Problem requirements:
Having found the line that contains "discount: 100.00 -> none", please retype only it and every line after it up to the end of the entries, exactly as written.

:: Data shown ::

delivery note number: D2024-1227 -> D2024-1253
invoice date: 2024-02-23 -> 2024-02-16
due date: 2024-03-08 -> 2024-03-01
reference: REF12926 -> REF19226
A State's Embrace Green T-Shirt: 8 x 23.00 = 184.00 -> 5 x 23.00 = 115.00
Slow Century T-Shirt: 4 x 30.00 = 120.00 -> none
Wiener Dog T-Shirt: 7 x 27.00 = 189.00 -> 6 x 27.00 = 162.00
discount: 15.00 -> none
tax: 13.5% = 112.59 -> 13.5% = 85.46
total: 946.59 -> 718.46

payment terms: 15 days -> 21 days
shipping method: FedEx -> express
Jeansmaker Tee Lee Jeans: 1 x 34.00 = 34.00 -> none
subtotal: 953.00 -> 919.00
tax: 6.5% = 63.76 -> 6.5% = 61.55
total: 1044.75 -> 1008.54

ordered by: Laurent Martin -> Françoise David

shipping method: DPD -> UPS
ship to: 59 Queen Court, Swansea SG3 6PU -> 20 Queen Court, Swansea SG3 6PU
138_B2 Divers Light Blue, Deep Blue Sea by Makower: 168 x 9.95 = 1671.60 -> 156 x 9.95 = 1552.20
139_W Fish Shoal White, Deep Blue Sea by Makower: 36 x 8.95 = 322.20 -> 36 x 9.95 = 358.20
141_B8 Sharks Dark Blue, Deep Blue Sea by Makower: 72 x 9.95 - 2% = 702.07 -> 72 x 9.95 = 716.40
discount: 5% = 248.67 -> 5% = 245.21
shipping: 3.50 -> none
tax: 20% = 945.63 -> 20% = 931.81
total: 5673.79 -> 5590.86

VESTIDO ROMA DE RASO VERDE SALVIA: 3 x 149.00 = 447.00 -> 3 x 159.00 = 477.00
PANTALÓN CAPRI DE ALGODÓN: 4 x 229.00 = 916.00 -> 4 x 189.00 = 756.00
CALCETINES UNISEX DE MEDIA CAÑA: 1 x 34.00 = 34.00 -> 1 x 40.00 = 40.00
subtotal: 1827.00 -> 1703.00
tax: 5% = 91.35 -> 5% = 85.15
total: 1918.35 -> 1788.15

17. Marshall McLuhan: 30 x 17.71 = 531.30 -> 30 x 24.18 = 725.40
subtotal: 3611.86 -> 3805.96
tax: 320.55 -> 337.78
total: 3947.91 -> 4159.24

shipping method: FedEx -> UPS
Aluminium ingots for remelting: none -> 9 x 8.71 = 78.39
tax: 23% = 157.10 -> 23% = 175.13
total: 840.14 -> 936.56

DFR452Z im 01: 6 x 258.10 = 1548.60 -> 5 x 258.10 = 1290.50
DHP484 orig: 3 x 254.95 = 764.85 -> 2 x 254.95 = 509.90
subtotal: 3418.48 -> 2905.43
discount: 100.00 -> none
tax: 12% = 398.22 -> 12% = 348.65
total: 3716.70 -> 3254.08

:::

Problem solution:
discount: 100.00 -> none
tax: 12% = 398.22 -> 12% = 348.65
total: 3716.70 -> 3254.08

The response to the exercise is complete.